Saliamo a bordo della motovedetta della dogana. Lo skipper è rimasto a bordo per le operazioni successive, consistenti nel farsi rimorchiare fino al porto. I doganieri prendono bonariamente in giro noi quando spieghiamo loro che siamo “turisti parigini” che scoprono le uscite in mare. Tirano fuori la baguette e il salame per confortarci e passeranno un ottimo momento a scambiare con loro.
Il ritorno avviene a velocità molto ridotta per limitare il rischio di ulteriori danni alla barca. All’avvicinarsi al porto, un doganiere compila un modulo e mi chiede le dimensioni della barca. Non ne ho la minima idea! Si trattava di un modulo per fatturare l’intervento allo skipper. Non ricordo più l’importo ma ricordo di essere stato sorpreso dalla sua esiguità. Si parla comunque dell’intervento di una motovedetta, con una quindicina di membri dell’equipaggio, per diverse ore!
Arrivati al porto, è di nuovo con il gommone della dogana che finiamo questa giornata in mare. Siamo in quel momento superati da una barca Macif con François Gabart a bordo ! All’epoca, è una vera star (lo è ancora) perché ha appena vinto un anno prima il Vendée Globe (è ancora il vincitore più giovane, a 29 anni). Vincerà inoltre la Route du Rhum nella sua categoria qualche settimana più tardi.


Che avventura!
Proprio mentre stiamo riprendendo terra, la notizia è già sul quotidiano regionale Ouest France.

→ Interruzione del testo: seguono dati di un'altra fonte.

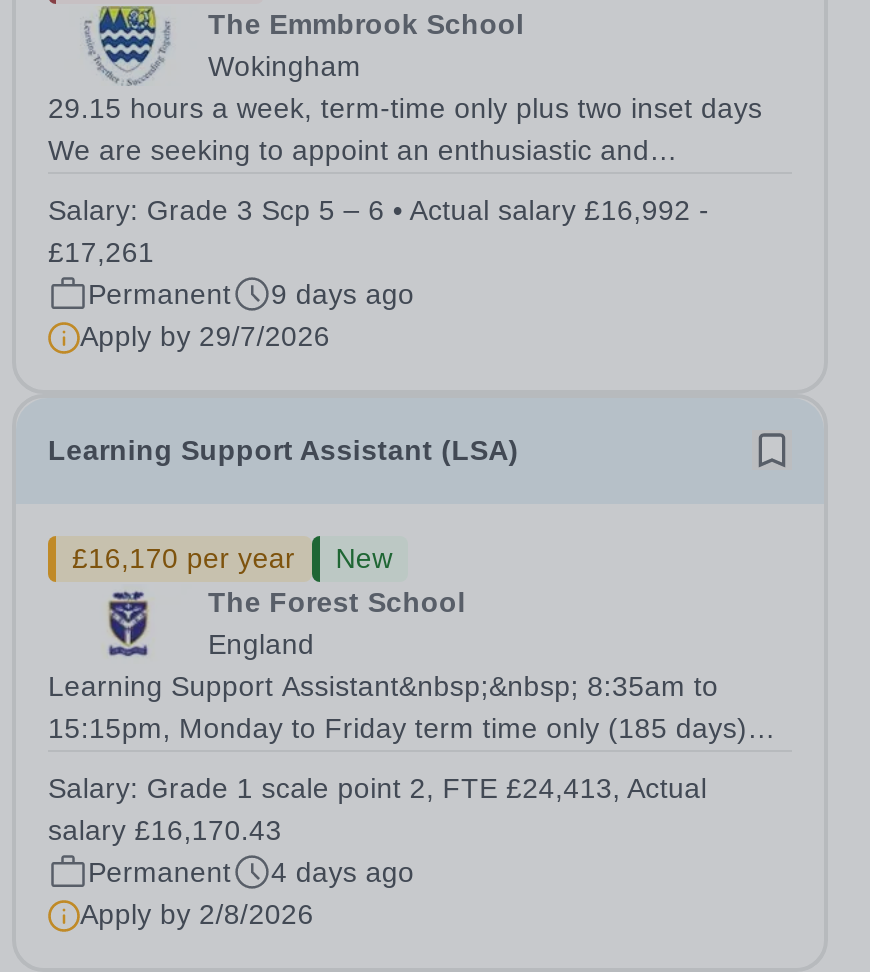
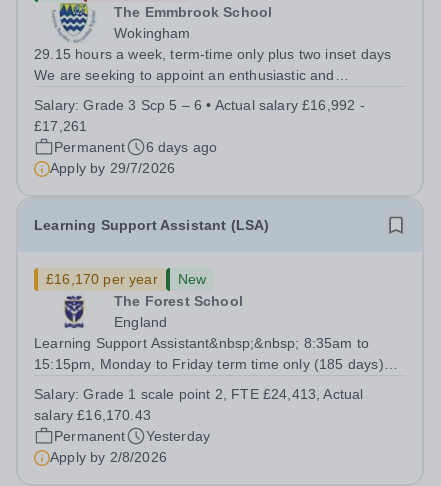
- Permanent 9 days ago
+ Permanent 6 days ago

- 4 days ago
+ Yesterday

Mentre eravamo con i doganieri, lo skipper ha potuto fare qualche telefonata e ha avuto la conferma che avrebbe potuto avere un albero tutto nuovo in tempo.
Alla fine, prenderà il via e realizzerà il suo sogno tagliando il traguardo in 19 giorni, finendo 14° nella sua categoria.
Un po’ imbarazzato di averci fatto vivere le sue peripezie (non c’è di che!), il partner ci ha invitati per la partenza della Route du Rhum un mese dopo. Aveva noleggiato una barca che precedeva la linea di partenza e abbiamo potuto ammirare tutti i concorrenti che ci superavano man mano. Ancora un’esperienza incredibile!